__What the task asks__
Return each line below exactly as it reads, and omit any image in it.

__Data__

_ _ _

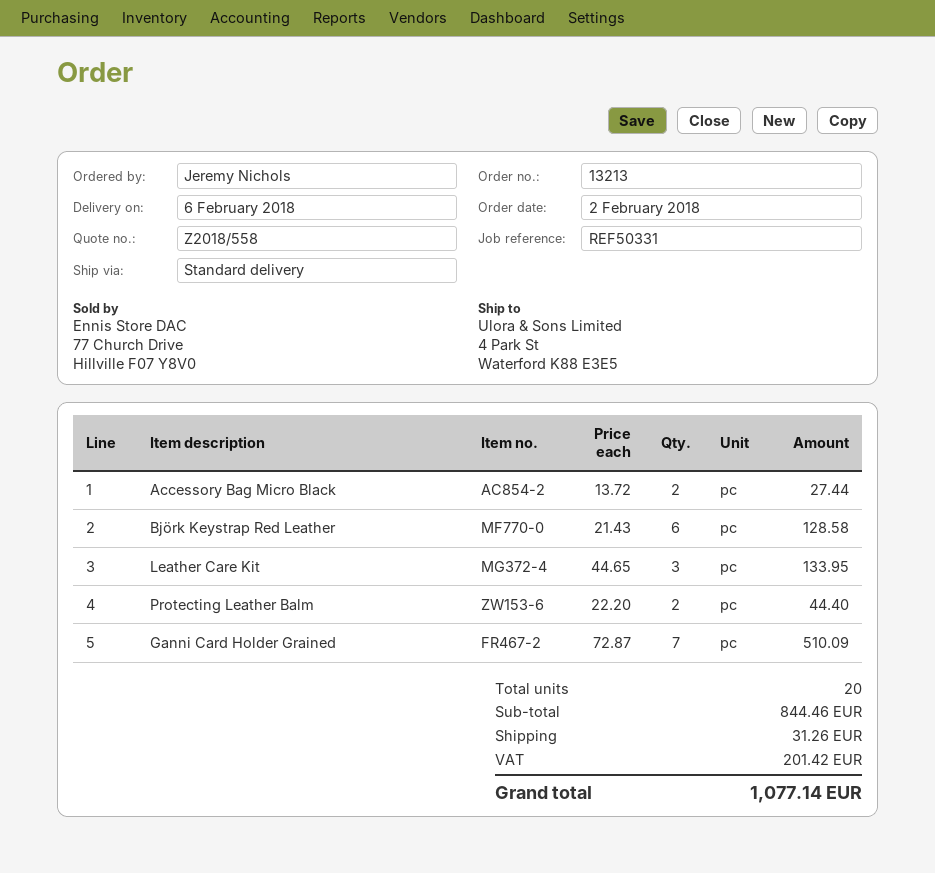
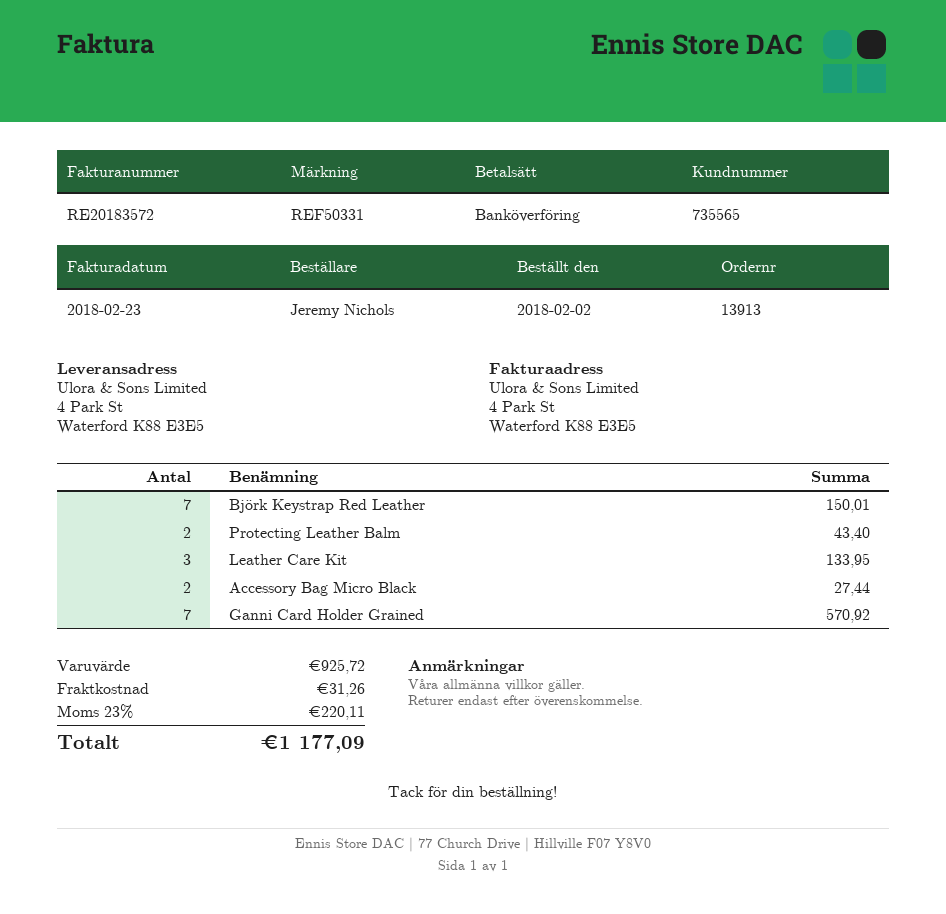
order number: 13213 -> 13913
Björk Keystrap Red Leather: 6 for 128.58 -> 7 for 150.01
Protecting Leather Balm: 2 for 44.40 -> 2 for 43.40
Ganni Card Holder Grained: 7 for 510.09 -> 7 for 570.92
subtotal: 844.46 -> 925.72
tax: 201.42 -> 220.11
total: 1077.14 -> 1177.09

_ _ _

__Response__
order number: 13213 -> 13913
Björk Keystrap Red Leather: 6 for 128.58 -> 7 for 150.01
Protecting Leather Balm: 2 for 44.40 -> 2 for 43.40
Ganni Card Holder Grained: 7 for 510.09 -> 7 for 570.92
subtotal: 844.46 -> 925.72
tax: 201.42 -> 220.11
total: 1077.14 -> 1177.09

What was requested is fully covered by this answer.